It spans over six decades, commencing with Stella’s Black Paintings Period through to his innovative, enormous metal sculptures created through 2012.

Pratfall, 1974
Pratfall, 1974

Exit the elevators and take a left, visiting the  galleries clockwise, concluding with the most recent works overlooking the Hudson River enhanced by natural light.

Kamdampat, 2002
Kamdampat, 2002

The latests works are digital fabrications. Stella prepares the geometry and sends it to the people with the machinery. His assistants do the initial work on a desktop computer in his New York home office with Mr. Stella directing them.

Raft of the Medusa, 1990
Raft of the Medusa, 1990

Whitney members were able to visit on Wednesday between 12-5. It was pouring, but the light in the Neil Bluhm Family Galleries was flattering.

Room with a View
Room with a View
Harran II, 1967
Harran II, 1967

This is the most comprehensive American retrospective of Frank Stella’s work. It highlights the scope and diversity of Stella’s nearly 60-year career.

Inaccessible Island Rail, 1976
Inaccessible Island Rail, 1976

The Stella exhibit is the Whitney’s inaugural show. Mr. Stella, who is 79, has done more than any other living artist to carry abstract art into the postmodern era.

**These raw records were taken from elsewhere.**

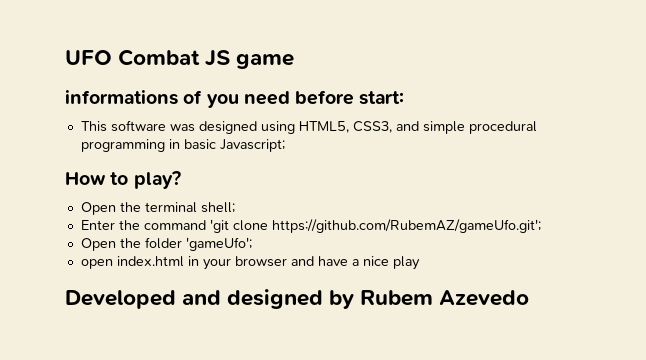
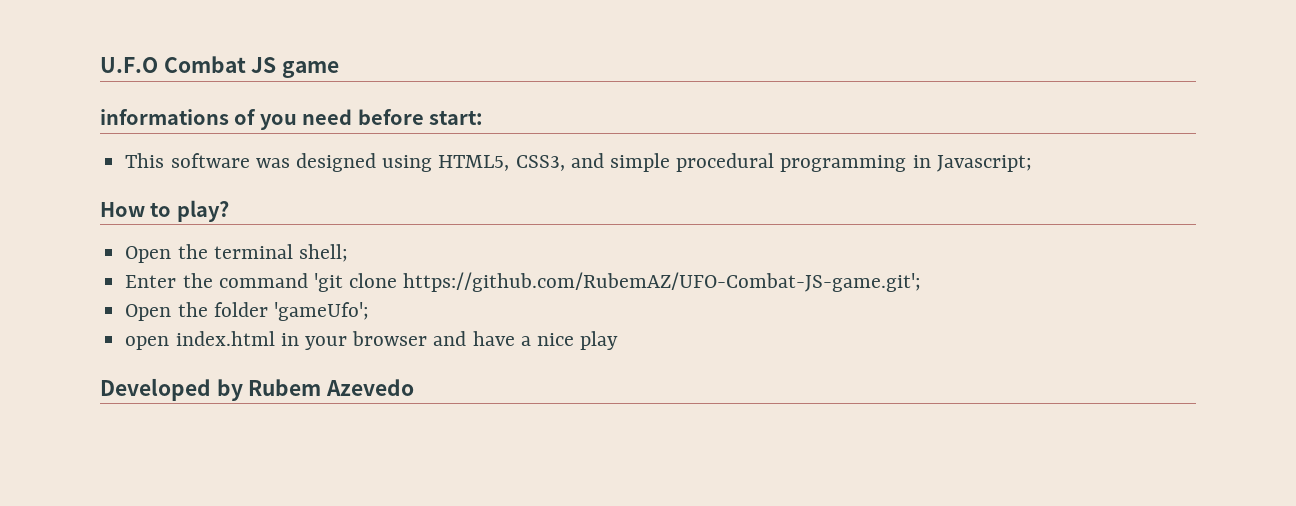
- UFO Combat JS game
+ U.F.O Combat JS game
- This software was designed using HTML5, CSS3, and simple procedural programming in basic Javascript;
+ This software was designed using HTML5, CSS3, and simple procedural programming in Javascript;
- Enter the command 'git clone https://github.com/RubemAZ/gameUfo.git';
+ Enter the command 'git clone https://github.com/RubemAZ/UFO-Combat-JS-game.git';
- Developed and designed by Rubem Azevedo
+ Developed by Rubem Azevedo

He was seen wandering through the exhibit on Wednesday.

Zeltweg,1982
Zeltweg,1982
Black Period Painting
Black Period Painting

Stella was only 23 when he arrived in New York, straight out of Princeton and produced his now-historic “Black Paintings,” a series of large-scale, austere, monastic canvases divided into right-angled patterns of horizontal and vertical stripes.

They garnered enormous attention, much of it negative.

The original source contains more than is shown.